- Written by: Michael Patrick Goodman
- Directed by: Marvin J. Chomsky
- Starring: Susan Dey; Bruce Boxleitner;
- Music by: Allyn Ferguson
- Countries of origin: United States; New Zealand;
- Original language: English

Production
- Producer: Harry R. Sherman
- Cinematography: James Bartle
- Editor: Howard Kunin
- Running time: 96 min

Original release
- Network: CBS
- Release: September 22, 1987

= Angel in Green =

Angel in Green is a 1987 USA-New Zealand TV film. It stars Bruce Boxleitner and Susan Dey and was filmed in Rarotonga.
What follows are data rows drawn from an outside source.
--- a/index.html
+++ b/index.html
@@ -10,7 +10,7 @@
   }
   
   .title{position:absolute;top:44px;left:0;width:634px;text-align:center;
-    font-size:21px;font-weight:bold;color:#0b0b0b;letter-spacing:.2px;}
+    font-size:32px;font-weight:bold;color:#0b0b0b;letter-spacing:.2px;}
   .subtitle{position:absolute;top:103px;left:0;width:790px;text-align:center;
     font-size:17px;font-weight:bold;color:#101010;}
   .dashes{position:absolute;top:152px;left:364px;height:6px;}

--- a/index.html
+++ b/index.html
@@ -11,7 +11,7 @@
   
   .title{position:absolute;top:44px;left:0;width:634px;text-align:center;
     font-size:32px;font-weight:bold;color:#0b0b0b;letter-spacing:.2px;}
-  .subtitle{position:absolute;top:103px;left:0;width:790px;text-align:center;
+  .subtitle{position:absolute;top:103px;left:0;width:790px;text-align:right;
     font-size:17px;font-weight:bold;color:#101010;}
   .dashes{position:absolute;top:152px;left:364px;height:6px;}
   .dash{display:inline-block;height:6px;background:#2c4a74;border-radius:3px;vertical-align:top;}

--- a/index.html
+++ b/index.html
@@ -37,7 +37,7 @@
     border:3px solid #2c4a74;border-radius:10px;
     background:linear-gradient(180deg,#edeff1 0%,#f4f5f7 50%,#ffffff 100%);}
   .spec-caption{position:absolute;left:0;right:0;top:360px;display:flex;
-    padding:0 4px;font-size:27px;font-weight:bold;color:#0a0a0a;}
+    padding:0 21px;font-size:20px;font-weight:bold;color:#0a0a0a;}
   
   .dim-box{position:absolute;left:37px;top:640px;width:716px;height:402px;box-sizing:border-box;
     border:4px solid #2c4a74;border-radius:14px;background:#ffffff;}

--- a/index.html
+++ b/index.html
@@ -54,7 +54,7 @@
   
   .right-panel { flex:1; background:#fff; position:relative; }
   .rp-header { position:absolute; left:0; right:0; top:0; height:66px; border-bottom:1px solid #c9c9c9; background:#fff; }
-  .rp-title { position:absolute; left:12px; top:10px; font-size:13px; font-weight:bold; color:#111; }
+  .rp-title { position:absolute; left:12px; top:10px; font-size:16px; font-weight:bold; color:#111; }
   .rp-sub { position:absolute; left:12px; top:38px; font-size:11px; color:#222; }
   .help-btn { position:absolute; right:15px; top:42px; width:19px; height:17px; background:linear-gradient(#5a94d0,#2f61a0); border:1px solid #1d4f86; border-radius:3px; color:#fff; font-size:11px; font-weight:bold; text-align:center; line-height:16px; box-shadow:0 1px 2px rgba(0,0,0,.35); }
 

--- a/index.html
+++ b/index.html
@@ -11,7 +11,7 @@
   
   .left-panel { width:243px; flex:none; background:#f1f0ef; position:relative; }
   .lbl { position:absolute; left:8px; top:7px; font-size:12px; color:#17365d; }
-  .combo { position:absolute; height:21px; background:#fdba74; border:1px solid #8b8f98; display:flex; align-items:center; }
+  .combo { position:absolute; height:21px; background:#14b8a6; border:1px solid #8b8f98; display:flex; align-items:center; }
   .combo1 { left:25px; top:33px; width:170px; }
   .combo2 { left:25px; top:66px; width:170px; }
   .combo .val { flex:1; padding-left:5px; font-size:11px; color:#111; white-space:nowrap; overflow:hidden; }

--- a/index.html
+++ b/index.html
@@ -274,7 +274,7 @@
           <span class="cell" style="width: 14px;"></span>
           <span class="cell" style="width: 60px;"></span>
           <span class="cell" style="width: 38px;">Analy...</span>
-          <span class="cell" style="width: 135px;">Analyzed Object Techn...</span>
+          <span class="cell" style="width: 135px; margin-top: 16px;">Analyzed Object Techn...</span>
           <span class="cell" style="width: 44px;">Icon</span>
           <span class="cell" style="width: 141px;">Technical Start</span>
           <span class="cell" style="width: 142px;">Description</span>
On a remote South Seas island a group of rebels attack a village, leaving Sister Ann to run her mission. She calls for help and a group of Special Force fighters, led by Captain Wicker, arrive to train the villagers to defend themselves. A romance develops between the two.

==Cast==
- Bruce Boxleitner as Captain William Wicker
- Susan Dey as Sister Ann McKeon
- Milo O'Shea as Father Mahon
- Pete Smith as Ramon
- Dan Lauria as Sergeant Joe Kobalzki
- Bobby Hosea as Rhodes
- Michael Novak as McCoy
- José Santana as Rodriguez
- Rick Adams as Wentworth

==Reception==
Don Shirley of the Los Angeles Times used a quote from the movie to sum it up, "Stupid, but interesting" and he says "one wonders if Michael Patrick Goodman wrote this pack of cliches as a gag." Jerry Krupnick panned the predictable nature of film in the Star-Ledger and said "The strange thing is that this obvious flick has a good cast and was directed by a true TV veteran, Marvin Chomsky". The Columbia Records Ray Benson called it a solid movie that had a "pretty good script". Critic Peter Malone called it "a routine action telemovie." Kay Gardella's capsual review in Daily News called it a "so-so, watch-it-if-you want-to, harmless entry". Noel Taylor's capsual review in Daily News says "Angel In Green just plain embarrasses."